***** Given information
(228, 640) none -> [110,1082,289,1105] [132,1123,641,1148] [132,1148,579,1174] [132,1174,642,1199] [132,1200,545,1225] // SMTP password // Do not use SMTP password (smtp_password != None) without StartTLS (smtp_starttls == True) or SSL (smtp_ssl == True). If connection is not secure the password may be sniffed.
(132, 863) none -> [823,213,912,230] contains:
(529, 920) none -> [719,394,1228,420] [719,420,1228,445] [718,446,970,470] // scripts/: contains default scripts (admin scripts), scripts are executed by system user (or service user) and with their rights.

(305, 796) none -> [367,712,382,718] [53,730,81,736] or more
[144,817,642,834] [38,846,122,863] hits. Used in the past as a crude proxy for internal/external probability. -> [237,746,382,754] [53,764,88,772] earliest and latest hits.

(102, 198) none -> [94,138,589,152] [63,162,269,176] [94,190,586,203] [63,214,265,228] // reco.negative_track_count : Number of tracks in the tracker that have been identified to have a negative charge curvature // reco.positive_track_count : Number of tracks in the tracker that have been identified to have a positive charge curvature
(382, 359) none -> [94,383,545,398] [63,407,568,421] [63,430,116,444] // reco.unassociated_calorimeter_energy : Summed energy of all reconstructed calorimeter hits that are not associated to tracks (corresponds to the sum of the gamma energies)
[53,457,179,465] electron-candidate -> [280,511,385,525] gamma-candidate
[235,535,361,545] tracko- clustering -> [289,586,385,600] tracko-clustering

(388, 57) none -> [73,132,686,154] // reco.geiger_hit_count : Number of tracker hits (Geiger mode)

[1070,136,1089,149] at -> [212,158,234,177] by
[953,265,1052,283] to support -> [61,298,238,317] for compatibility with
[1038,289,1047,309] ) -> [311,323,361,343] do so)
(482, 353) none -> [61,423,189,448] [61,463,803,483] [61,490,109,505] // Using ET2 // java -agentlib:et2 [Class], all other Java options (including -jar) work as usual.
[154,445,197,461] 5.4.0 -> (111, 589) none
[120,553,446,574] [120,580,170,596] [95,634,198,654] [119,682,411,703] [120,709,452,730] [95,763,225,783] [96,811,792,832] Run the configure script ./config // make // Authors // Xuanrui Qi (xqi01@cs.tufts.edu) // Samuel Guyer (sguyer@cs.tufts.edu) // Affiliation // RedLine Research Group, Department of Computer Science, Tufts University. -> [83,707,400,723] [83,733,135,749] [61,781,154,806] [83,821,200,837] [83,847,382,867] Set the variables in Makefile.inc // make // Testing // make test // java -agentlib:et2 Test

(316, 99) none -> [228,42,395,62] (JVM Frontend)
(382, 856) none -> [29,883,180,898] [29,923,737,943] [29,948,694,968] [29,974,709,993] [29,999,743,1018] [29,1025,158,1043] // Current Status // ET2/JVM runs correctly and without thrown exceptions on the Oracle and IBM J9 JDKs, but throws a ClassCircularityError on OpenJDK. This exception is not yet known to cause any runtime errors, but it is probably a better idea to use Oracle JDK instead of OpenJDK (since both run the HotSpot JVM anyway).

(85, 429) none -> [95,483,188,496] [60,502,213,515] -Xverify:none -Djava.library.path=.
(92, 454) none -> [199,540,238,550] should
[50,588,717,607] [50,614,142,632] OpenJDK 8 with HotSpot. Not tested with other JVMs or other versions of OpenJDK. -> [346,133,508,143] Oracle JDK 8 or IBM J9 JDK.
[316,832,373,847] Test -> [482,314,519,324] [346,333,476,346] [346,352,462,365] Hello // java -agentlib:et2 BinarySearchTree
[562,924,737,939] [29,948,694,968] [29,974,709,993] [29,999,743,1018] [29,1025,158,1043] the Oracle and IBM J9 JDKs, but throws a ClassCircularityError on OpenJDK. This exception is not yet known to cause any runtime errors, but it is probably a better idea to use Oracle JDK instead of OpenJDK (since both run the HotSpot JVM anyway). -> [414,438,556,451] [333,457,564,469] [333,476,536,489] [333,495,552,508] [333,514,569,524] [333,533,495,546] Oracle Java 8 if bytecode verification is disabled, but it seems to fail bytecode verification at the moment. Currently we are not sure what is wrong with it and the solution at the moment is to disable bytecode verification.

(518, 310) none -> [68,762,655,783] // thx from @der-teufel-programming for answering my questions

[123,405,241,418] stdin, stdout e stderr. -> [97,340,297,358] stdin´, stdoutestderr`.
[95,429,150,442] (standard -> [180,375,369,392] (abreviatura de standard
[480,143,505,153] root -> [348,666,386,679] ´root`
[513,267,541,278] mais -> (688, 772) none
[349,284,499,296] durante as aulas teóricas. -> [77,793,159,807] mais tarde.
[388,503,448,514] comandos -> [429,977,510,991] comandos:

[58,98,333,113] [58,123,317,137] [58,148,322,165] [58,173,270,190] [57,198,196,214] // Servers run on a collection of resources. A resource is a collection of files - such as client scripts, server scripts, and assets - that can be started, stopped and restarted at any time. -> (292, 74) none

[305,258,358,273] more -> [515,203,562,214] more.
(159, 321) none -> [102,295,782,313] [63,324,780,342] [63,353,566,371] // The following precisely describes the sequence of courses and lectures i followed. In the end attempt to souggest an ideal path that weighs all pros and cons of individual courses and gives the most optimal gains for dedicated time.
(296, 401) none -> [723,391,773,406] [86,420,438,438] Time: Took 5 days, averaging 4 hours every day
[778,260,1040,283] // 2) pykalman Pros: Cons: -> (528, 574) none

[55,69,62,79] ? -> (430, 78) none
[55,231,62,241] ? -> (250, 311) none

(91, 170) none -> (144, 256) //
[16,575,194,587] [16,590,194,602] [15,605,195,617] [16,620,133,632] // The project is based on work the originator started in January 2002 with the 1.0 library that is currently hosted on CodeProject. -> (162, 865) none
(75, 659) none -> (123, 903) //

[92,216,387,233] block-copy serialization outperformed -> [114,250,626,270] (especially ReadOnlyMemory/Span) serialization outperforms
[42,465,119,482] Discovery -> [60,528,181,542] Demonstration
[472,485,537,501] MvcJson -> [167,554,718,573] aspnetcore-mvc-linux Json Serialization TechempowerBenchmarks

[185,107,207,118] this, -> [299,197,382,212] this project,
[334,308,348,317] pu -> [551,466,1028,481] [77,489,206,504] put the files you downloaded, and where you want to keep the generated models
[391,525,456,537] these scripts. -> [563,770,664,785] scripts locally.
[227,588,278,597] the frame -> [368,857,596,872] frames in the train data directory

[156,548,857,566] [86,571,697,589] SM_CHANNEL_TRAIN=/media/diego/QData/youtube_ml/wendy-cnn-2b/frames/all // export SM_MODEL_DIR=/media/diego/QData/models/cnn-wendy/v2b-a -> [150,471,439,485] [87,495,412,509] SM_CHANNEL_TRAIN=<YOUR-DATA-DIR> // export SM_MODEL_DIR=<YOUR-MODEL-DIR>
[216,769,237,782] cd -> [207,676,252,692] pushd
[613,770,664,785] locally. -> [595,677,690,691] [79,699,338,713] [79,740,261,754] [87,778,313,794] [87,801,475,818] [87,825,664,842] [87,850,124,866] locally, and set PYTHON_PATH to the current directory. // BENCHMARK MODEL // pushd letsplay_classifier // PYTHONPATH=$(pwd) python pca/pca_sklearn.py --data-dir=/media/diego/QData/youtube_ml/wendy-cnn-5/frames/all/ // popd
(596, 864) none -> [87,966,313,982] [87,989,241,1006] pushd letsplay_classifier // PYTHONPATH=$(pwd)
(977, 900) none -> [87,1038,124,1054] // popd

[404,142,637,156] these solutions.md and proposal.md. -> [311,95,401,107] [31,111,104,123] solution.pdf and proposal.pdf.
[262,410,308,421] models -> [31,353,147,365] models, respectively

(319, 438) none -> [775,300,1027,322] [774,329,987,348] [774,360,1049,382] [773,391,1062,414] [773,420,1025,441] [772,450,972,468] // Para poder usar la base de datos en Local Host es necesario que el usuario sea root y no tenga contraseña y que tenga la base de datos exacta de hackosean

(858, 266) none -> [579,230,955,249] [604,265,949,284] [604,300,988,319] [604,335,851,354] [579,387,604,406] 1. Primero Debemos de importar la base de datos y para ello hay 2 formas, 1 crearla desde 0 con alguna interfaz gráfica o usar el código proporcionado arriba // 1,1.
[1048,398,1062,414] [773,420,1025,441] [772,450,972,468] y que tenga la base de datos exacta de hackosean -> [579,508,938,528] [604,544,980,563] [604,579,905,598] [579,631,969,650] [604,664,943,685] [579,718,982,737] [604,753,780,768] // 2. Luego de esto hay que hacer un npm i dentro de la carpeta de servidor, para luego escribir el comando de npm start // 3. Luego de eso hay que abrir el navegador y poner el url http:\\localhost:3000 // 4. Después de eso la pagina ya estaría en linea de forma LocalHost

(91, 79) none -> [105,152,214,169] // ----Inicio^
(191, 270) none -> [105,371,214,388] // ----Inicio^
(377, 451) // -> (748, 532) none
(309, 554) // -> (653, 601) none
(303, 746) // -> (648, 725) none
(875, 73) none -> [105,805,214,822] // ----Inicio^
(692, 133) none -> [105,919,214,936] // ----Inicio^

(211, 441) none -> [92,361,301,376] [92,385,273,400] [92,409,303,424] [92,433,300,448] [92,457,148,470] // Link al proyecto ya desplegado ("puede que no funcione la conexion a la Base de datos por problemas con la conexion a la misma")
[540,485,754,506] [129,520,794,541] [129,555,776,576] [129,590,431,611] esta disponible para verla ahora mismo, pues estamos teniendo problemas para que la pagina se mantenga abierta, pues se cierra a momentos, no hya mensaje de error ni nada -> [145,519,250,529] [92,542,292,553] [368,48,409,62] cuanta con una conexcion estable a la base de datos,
**********
# Directions for this task
Among the records, find all lines that include the string "anyway" and return them.

# Response to the task
(382, 856) none -> [29,883,180,898] [29,923,737,943] [29,948,694,968] [29,974,709,993] [29,999,743,1018] [29,1025,158,1043] // Current Status // ET2/JVM runs correctly and without thrown exceptions on the Oracle and IBM J9 JDKs, but throws a ClassCircularityError on OpenJDK. This exception is not yet known to cause any runtime errors, but it is probably a better idea to use Oracle JDK instead of OpenJDK (since both run the HotSpot JVM anyway).
[562,924,737,939] [29,948,694,968] [29,974,709,993] [29,999,743,1018] [29,1025,158,1043] the Oracle and IBM J9 JDKs, but throws a ClassCircularityError on OpenJDK. This exception is not yet known to cause any runtime errors, but it is probably a better idea to use Oracle JDK instead of OpenJDK (since both run the HotSpot JVM anyway). -> [414,438,556,451] [333,457,564,469] [333,476,536,489] [333,495,552,508] [333,514,569,524] [333,533,495,546] Oracle Java 8 if bytecode verification is disabled, but it seems to fail bytecode verification at the moment. Currently we are not sure what is wrong with it and the solution at the moment is to disable bytecode verification.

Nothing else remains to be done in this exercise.